→ **Entries shown**:
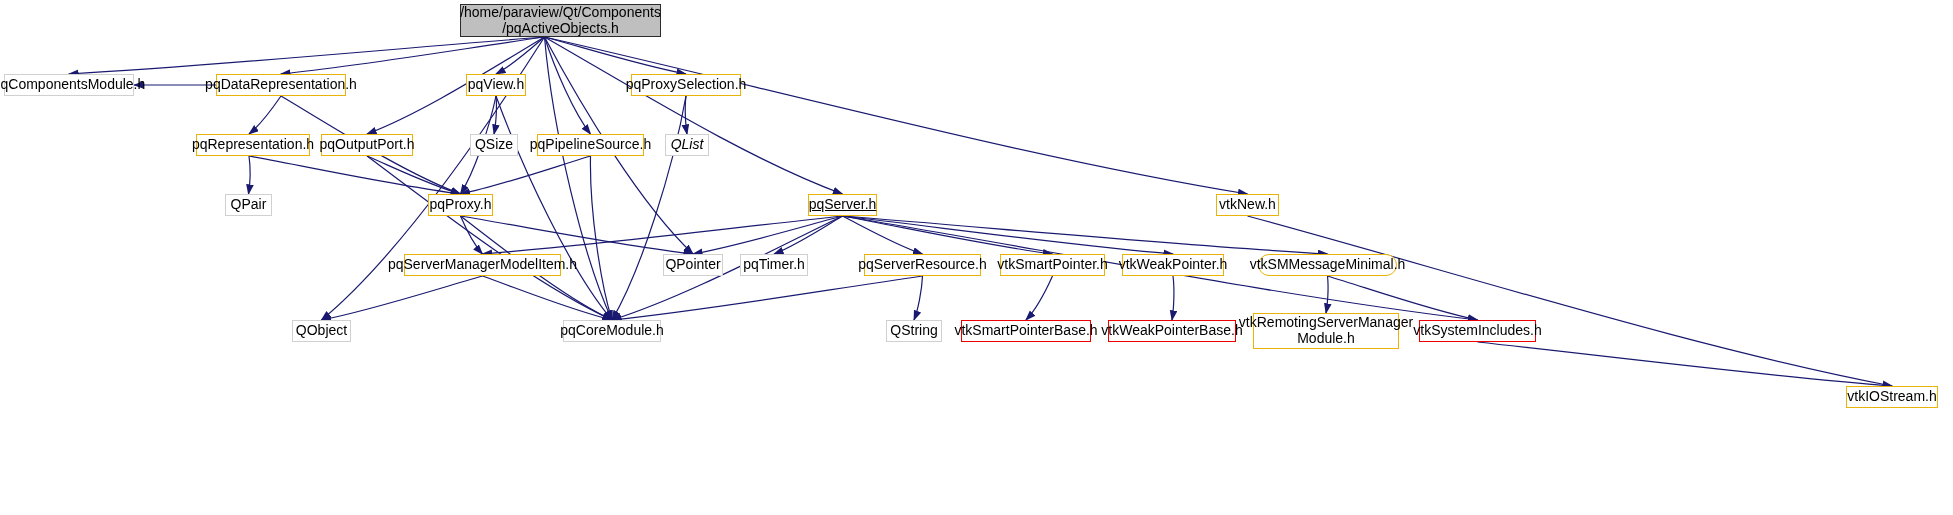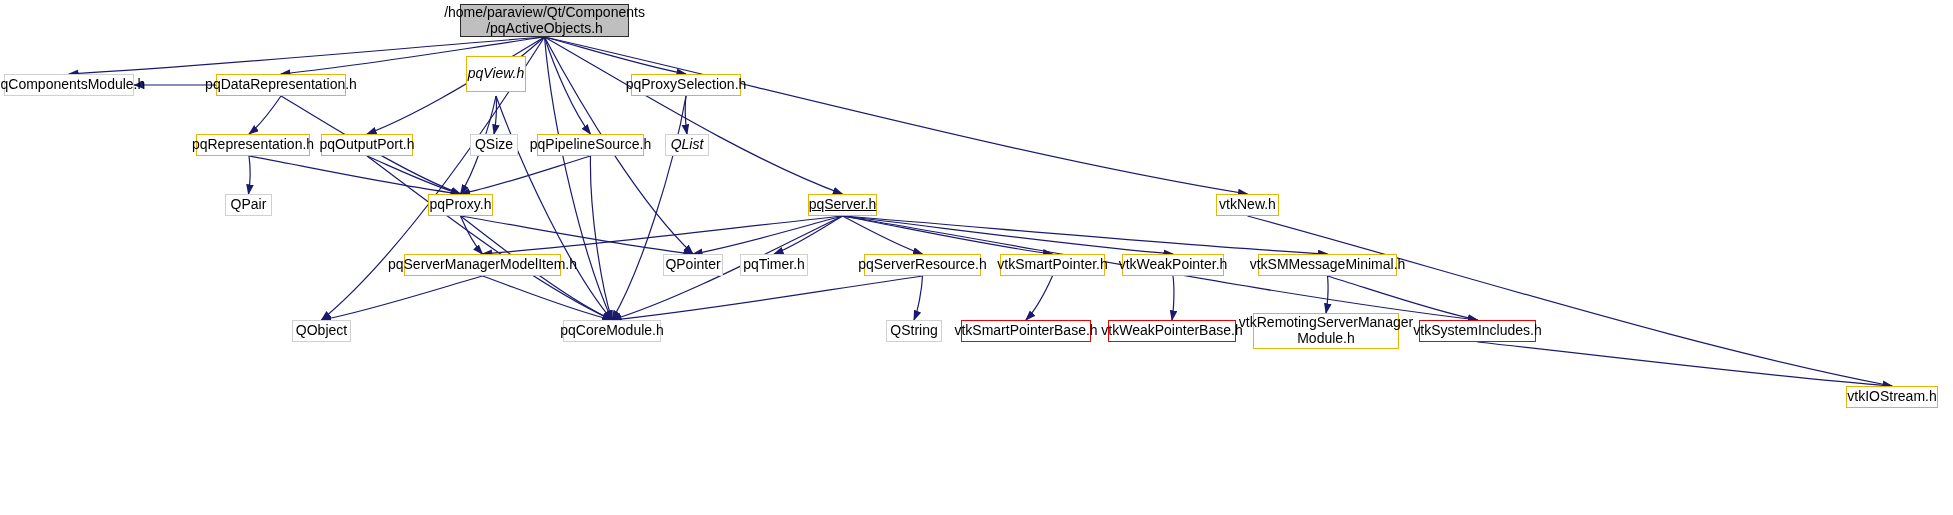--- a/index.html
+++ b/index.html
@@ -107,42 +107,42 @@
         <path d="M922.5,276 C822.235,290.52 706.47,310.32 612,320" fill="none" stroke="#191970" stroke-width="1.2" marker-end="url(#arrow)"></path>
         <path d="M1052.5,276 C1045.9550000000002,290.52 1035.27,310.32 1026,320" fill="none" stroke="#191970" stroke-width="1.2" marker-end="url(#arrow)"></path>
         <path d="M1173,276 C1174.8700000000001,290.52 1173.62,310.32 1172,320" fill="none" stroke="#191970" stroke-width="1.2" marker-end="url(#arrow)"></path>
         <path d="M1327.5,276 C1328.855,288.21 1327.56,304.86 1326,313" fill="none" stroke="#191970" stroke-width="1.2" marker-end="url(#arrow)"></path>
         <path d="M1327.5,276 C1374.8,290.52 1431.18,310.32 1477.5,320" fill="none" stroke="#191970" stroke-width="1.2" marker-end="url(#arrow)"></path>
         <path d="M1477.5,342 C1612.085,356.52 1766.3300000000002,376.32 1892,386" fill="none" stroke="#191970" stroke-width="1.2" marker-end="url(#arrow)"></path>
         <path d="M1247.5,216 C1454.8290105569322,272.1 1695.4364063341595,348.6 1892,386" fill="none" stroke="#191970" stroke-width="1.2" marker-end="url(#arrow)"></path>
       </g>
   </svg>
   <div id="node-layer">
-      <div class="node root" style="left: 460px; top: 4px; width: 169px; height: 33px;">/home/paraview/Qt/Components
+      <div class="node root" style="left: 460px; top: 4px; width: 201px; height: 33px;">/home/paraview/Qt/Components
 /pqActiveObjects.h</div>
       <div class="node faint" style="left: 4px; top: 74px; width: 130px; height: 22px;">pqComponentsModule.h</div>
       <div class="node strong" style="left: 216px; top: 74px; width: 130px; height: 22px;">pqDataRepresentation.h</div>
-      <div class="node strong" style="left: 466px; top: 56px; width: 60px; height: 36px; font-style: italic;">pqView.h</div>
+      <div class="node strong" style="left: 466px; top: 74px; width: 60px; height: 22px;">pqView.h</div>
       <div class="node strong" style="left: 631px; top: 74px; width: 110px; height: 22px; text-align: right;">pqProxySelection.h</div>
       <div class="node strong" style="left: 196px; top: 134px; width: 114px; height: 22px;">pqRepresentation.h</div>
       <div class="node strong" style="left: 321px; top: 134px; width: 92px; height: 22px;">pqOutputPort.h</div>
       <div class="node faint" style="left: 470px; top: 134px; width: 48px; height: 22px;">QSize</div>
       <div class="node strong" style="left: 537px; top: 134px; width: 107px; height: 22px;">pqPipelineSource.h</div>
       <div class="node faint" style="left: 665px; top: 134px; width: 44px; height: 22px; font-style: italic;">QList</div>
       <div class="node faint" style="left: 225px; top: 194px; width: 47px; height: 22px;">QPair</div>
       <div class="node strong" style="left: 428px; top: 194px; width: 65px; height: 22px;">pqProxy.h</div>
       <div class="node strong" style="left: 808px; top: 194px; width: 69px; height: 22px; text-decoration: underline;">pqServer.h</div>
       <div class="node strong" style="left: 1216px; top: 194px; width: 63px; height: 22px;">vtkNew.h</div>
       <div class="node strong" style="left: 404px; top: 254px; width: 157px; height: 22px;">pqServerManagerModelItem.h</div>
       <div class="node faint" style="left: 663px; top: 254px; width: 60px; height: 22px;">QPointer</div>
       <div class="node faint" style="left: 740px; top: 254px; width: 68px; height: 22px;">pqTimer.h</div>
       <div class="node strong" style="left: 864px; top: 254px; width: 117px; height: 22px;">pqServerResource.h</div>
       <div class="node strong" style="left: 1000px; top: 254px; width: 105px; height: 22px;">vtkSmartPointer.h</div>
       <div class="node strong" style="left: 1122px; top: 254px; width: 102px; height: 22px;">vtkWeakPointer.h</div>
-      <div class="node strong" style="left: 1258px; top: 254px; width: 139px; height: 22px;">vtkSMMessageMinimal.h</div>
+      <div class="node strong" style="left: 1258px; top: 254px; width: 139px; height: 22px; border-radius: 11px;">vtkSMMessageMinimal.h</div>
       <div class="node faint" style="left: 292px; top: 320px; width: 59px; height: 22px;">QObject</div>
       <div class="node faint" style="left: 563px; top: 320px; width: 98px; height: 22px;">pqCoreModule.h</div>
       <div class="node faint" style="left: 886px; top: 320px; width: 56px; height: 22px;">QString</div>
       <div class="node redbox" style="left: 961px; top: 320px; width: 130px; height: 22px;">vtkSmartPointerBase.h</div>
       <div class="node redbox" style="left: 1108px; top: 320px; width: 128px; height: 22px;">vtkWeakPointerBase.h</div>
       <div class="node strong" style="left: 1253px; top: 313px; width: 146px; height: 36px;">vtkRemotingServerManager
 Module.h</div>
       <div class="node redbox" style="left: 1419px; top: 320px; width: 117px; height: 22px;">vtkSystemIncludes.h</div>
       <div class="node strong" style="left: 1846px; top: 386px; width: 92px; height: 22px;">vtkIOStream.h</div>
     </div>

--

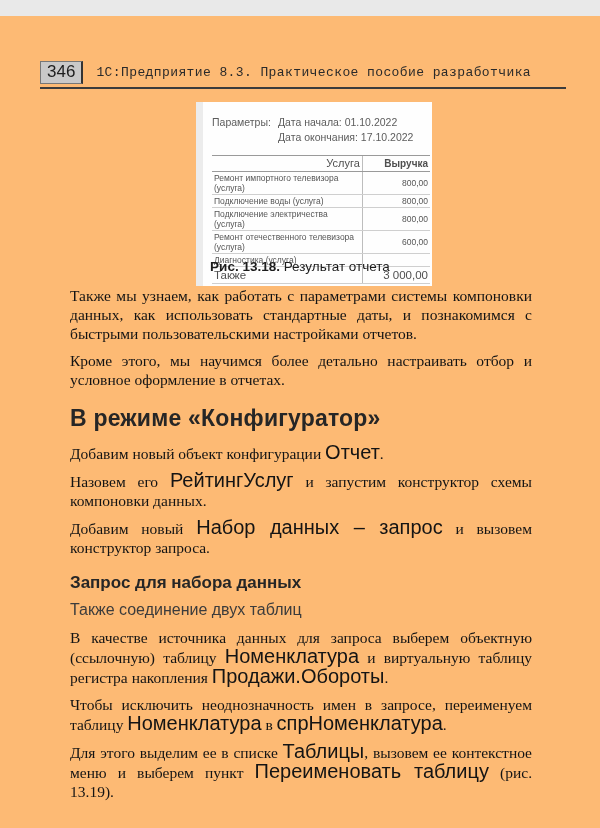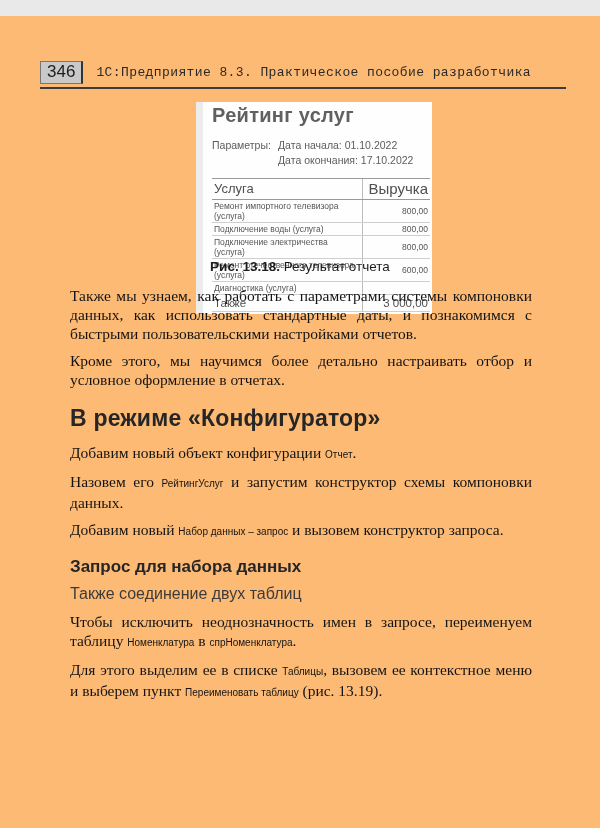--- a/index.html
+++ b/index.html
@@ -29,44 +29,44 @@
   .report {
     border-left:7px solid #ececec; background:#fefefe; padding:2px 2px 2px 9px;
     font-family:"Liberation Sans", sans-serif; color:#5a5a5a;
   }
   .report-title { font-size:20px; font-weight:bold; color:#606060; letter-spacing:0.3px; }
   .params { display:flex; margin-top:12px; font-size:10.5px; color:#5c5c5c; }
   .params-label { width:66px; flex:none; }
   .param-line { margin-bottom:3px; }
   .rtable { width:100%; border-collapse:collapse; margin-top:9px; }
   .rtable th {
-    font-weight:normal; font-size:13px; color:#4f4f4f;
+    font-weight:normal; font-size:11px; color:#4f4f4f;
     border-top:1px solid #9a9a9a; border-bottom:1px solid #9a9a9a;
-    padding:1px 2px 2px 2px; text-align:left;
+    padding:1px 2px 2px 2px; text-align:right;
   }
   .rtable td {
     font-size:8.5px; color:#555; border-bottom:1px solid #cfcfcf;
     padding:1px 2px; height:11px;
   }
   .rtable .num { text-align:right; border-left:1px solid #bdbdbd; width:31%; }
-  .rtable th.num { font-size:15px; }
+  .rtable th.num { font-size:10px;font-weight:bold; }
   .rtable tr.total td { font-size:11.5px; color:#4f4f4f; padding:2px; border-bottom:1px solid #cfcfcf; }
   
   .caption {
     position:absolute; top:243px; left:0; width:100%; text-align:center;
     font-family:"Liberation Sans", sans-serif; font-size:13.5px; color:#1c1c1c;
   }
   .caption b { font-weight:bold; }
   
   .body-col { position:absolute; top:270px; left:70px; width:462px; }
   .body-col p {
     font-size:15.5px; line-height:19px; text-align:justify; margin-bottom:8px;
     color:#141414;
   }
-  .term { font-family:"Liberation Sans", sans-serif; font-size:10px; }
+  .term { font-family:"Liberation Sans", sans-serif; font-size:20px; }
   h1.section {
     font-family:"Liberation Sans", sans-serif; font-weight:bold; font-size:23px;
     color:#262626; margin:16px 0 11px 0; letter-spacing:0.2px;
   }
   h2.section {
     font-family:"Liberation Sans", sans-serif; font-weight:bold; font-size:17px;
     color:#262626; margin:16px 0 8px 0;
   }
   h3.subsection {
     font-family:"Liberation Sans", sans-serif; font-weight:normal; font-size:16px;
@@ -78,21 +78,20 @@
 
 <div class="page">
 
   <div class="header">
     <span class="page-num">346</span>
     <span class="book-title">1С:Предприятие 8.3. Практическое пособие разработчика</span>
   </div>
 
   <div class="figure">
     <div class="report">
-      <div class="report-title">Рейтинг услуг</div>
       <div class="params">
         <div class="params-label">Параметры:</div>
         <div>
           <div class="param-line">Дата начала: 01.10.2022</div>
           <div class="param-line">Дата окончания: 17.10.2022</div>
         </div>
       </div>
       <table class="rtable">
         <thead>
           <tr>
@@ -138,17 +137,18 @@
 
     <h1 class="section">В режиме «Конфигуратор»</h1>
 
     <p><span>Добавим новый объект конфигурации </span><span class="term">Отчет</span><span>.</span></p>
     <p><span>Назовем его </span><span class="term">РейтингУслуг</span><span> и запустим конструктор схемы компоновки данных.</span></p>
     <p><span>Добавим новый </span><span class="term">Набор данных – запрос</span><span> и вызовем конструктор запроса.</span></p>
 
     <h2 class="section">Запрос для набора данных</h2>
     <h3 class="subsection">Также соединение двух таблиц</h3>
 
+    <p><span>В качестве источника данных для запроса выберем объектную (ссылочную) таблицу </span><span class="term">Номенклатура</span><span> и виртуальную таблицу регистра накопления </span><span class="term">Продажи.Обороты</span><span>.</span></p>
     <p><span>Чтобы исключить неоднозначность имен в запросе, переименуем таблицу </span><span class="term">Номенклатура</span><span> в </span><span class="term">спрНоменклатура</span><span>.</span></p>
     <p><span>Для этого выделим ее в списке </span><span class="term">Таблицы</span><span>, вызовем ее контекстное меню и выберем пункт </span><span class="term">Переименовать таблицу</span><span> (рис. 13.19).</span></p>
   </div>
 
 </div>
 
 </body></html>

* * *

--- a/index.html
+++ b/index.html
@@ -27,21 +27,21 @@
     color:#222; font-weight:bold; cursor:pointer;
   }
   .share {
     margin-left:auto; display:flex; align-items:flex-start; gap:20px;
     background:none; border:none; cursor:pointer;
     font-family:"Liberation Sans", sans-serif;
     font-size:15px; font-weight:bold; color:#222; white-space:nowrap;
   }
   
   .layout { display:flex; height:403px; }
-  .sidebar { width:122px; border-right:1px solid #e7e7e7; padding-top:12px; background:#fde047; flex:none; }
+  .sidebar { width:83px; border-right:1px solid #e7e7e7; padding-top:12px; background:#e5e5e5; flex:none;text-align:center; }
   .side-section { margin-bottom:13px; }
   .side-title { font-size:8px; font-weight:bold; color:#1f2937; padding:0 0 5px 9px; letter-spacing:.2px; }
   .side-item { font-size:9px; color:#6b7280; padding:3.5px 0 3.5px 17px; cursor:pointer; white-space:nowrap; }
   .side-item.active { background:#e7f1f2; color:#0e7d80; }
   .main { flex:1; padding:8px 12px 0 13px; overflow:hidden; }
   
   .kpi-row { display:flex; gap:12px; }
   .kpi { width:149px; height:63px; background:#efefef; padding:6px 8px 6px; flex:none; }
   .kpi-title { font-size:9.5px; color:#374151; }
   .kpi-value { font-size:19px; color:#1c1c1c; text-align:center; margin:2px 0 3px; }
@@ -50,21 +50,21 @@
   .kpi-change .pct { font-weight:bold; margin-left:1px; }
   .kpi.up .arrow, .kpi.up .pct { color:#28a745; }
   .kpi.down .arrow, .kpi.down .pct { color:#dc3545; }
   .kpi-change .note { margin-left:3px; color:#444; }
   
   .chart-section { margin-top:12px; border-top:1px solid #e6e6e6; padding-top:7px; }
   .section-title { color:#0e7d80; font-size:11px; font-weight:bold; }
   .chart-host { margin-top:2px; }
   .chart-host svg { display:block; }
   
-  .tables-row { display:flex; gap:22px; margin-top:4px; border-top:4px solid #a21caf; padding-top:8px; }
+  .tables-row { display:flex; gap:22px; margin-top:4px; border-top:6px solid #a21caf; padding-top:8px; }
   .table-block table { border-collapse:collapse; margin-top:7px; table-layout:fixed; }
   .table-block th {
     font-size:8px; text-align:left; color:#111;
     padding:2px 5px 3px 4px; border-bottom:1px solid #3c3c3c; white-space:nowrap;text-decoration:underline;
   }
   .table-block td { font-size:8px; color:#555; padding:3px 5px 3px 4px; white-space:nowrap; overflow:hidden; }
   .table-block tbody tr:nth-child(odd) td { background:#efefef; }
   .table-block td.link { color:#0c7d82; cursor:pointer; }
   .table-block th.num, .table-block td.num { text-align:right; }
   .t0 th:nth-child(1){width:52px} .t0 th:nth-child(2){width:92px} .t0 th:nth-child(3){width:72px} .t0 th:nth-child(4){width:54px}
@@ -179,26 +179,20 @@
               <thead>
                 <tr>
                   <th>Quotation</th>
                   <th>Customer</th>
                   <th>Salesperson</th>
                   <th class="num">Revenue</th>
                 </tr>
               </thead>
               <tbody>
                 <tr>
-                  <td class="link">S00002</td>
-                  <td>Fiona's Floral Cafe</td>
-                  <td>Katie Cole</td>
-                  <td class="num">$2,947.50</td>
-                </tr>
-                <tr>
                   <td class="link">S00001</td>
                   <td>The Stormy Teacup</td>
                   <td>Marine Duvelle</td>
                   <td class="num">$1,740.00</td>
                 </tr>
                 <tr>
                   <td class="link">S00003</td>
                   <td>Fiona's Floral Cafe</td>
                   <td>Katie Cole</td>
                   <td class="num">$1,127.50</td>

→ **Exercise prompt**: Look through the data above for the string "right" and copy every line where it appears.

→ **Solution for this exercise**:
       <div class="node strong" style="left: 631px; top: 74px; width: 110px; height: 22px; text-align: right;">pqProxySelection.h</div>
+    padding:1px 2px 2px 2px; text-align:right;
   .rtable .num { text-align:right; border-left:1px solid #bdbdbd; width:31%; }
-  .sidebar { width:122px; border-right:1px solid #e7e7e7; padding-top:12px; background:#fde047; flex:none; }
+  .sidebar { width:83px; border-right:1px solid #e7e7e7; padding-top:12px; background:#e5e5e5; flex:none;text-align:center; }
   .table-block th.num, .table-block td.num { text-align:right; }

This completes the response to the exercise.